CAMP LEJEUNE, North Carolina — After a decade as a minister and school administrator, James M. Peugh in 2002 joined the U.S. Navy as an Assemblies of God chaplain. He has been deployed five times.

The Salinas, California, native graduated from the AG’s Bethany College, then spent four years as associate pastor at First Assembly of God in Coquille, Oregon. He earned a master’s degree in theological studies from Vanguard University. Afterward, he spent five years at the AG school in Costa Mesa as director of leadership development.

“I had been interested in the Navy since I was a kid,” says the serious-minded Peugh, 54. “The idea of being a chaplain first came to me in college.”

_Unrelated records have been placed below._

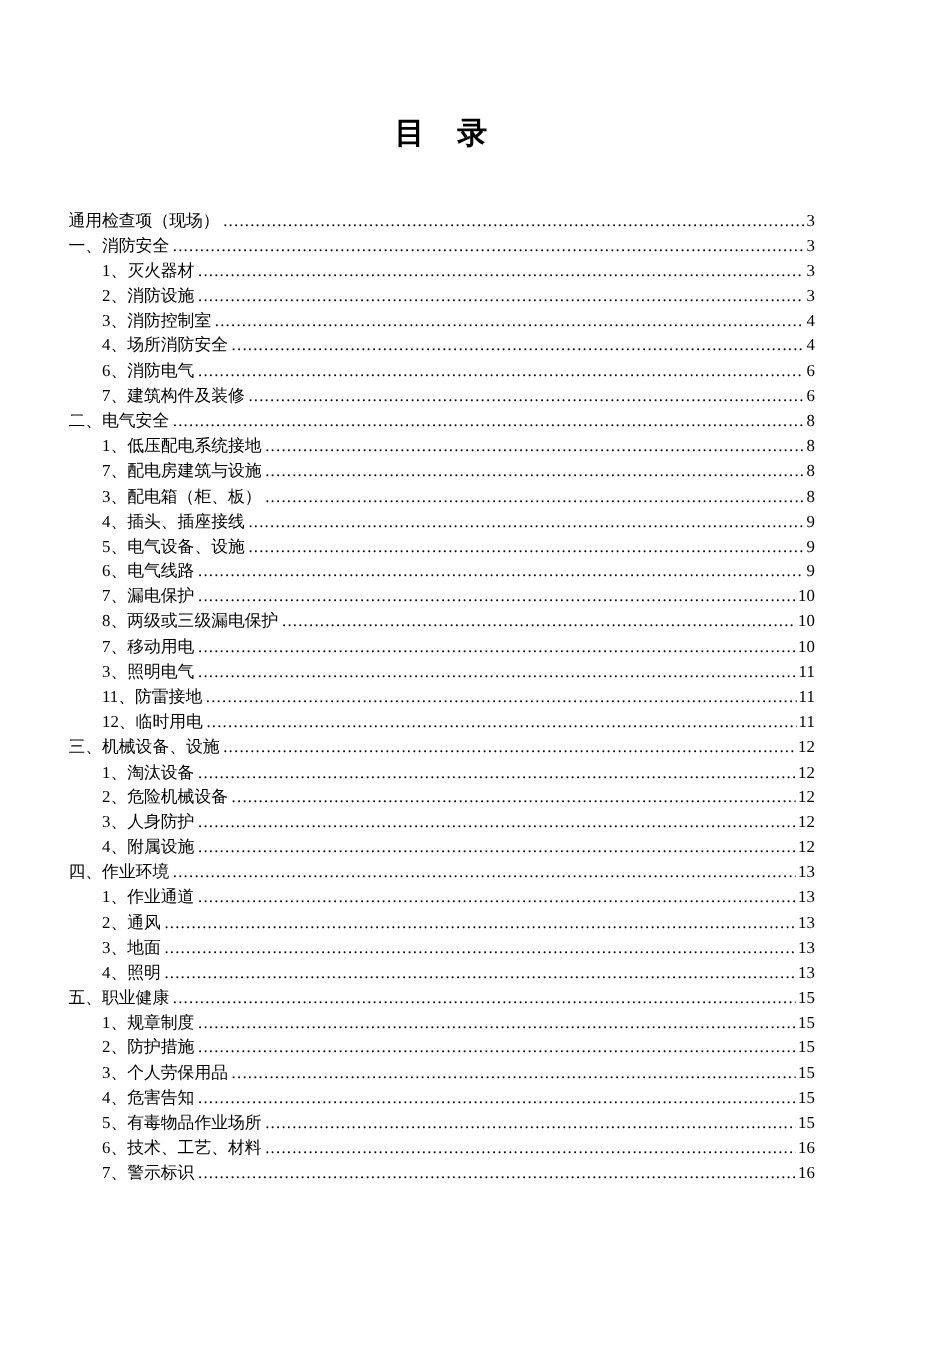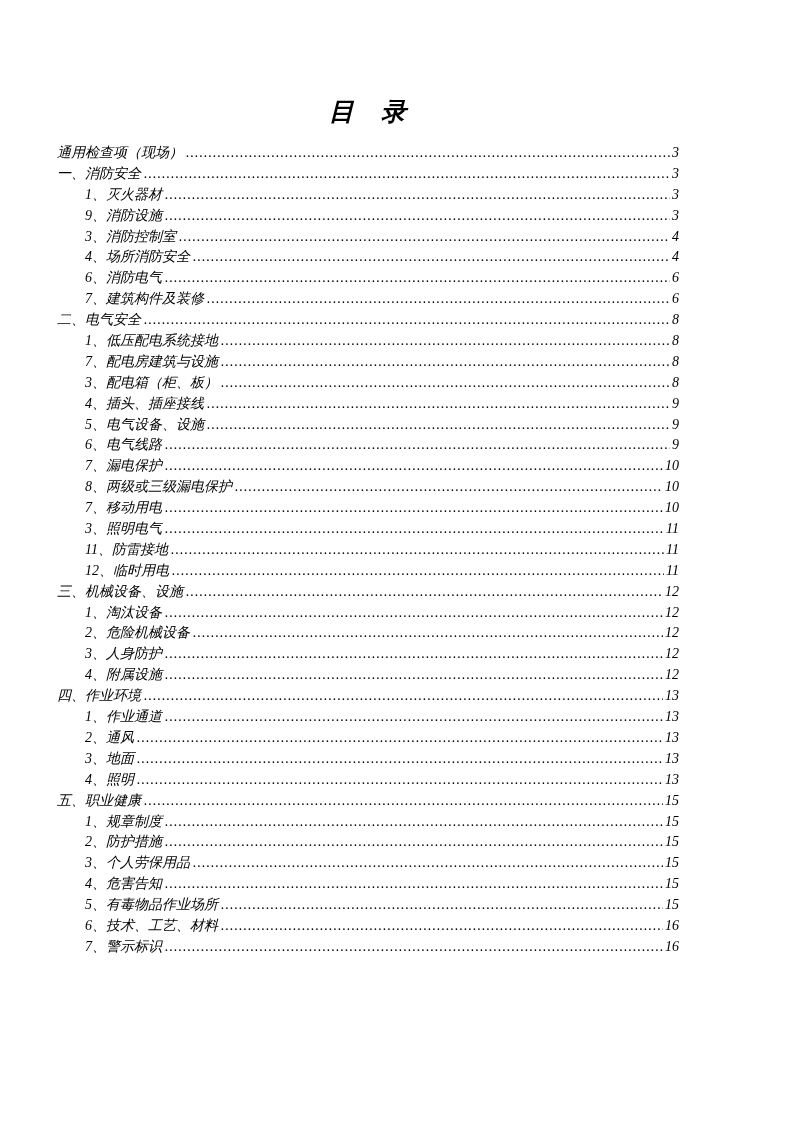"目 录" .page { font-style: italic -> none }
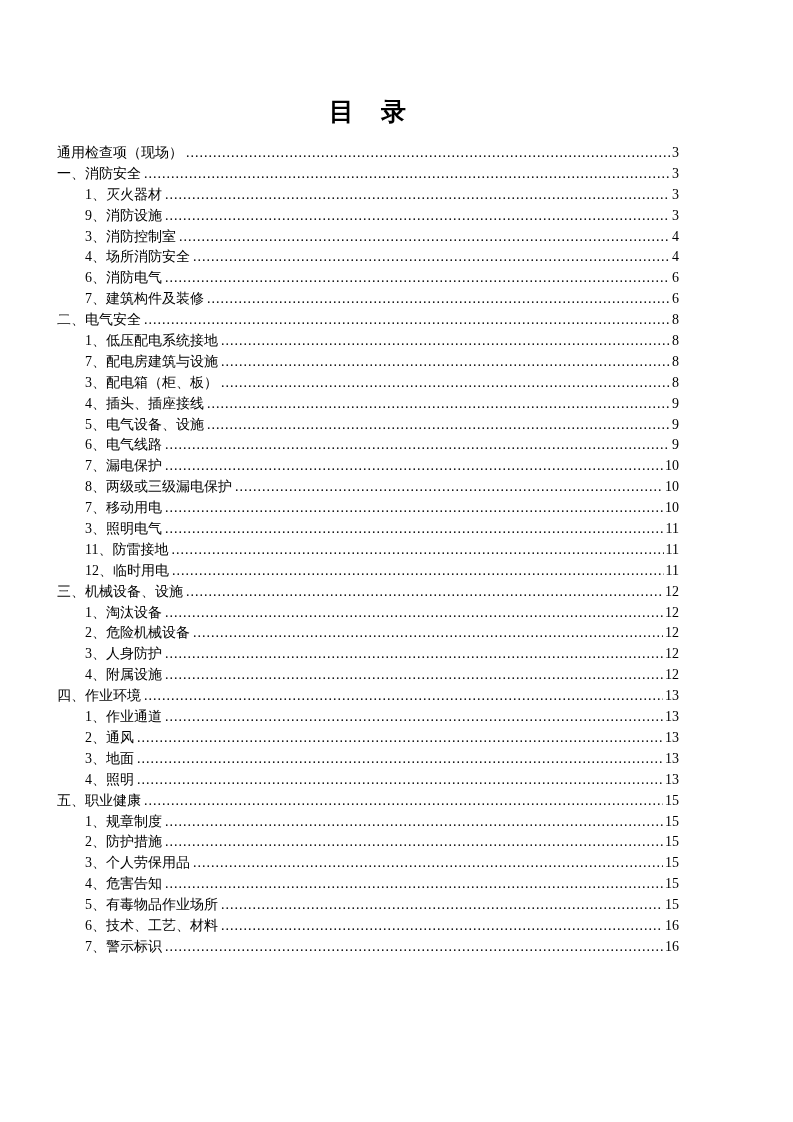"通用检查项（现场）" .toc-label { margin-top: none -> 32px }
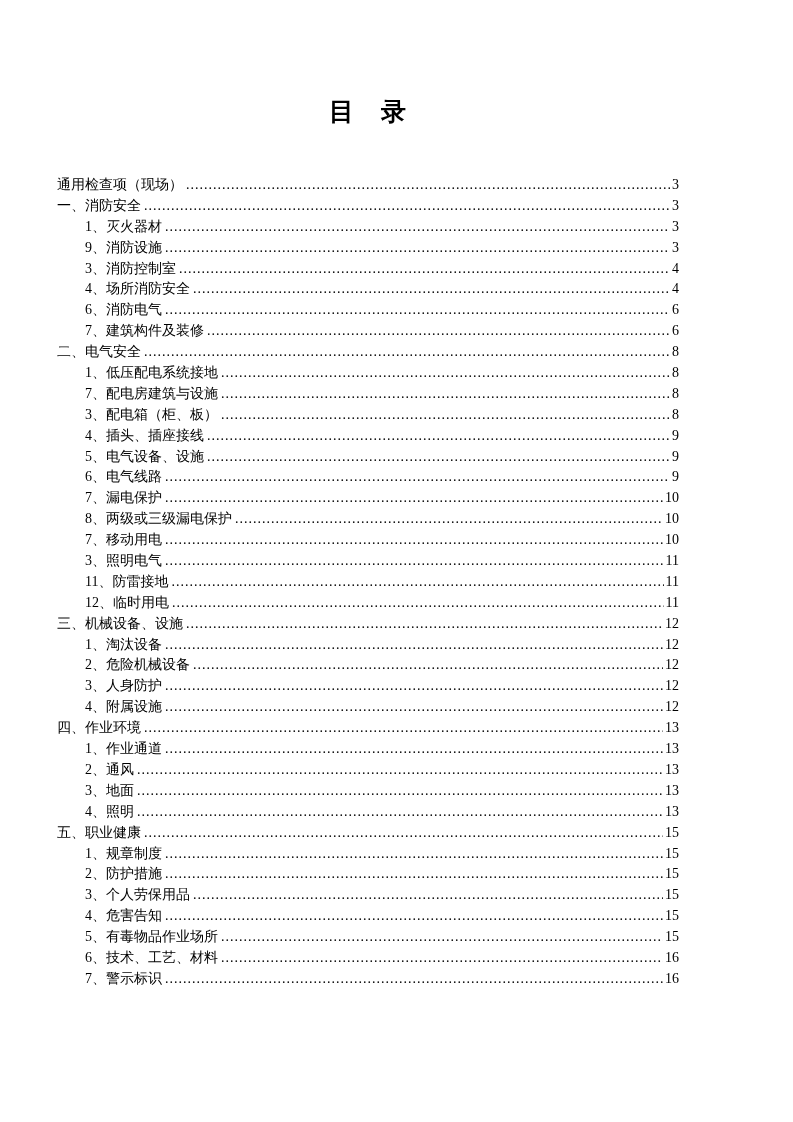"9、消防设施" span.toc-label { text: 9 -> 2 }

Peugh saw combat for the first time in 2006 in Iraq, while with the Marines Combat Logistics Battalion 5. His duties included riding along in vehicle convoys with Marines and ministering to the wounded in a trauma center at Camp Fallujah.

“We lost some folks in Iraq,” says Peugh, who earned a second master’s degree at Vanguard in religion as well as another master’s in theology from Fuller Theological Seminary. “I conducted many memorial services, made death notifications, and did a lot of counseling.”

He believed in the importance of maintaining a calm presence, even if Marines or sailors — including superiors — seemed overwrought. That included once grabbing a distraught Marine lieutenant colonel and forcefully asking, Are you all right, sir?

“We as chaplains have to maintain order,” says Peugh, whose awards include the Combat Action Ribbon. “We can’t become too emotional at critical times.”

“As a chaplain, I saw the horror of war as well as the best of humanity,” Peugh recalls.

After experiencing dangerous fighting in Iraq, Peugh had further intense encounters as group chaplain for the Navy Special Warfare Command (SEAL team) on four 90-day deployments. He conducted several memorial services for Marines in remote valleys of Afghanistan. In all, Peugh spent three tours in Iraq and Afghanistan.

Since last November, Peugh has been at the massive Camp Lejeune in North Carolina, conducting the day-to-day programming at five chapel facilities and overseeing a dozen religious ministry teams.

Many of his duties now involve training chaplains and religious program specialists to handle the stress he has experienced in combat. Peugh’s promotion to Navy captain will take place Sept. 1.

“Jim is one of the hardest-working guys I’ve ever seen,” says James T. Denley, the 63-year-old Assemblies of God military endorser/representative for the denomination’s 174 active duty chaplains. “He tries to raise expectations and change culture. Wherever he’s been, it’s taken a lot of tenacity.”

Heather Rachels Clements has known Peugh since she served as student body president at Vanguard for two years before graduating in 2002. Peugh supervised her as leadership and development director at the school and he remains a board member of the alumni council. Clements has been Vanguard director of alumni for 18 years and the two remain close friends.

“Jim can be counted on if he says he will do something,” says Clements, 42. “He will do it with excellence, in a timely manner, and well-thought through.”

Clements says Peugh shows the same concern for service members and their families as he did with students.

“I have heard him tell accounts of the heartache of the wounded,” Clements says. “There is no better person to walk them through tragedies. Jim, through his quiet strength, is committed to their emotional, spiritual, and physical health and pointing them to Jesus.”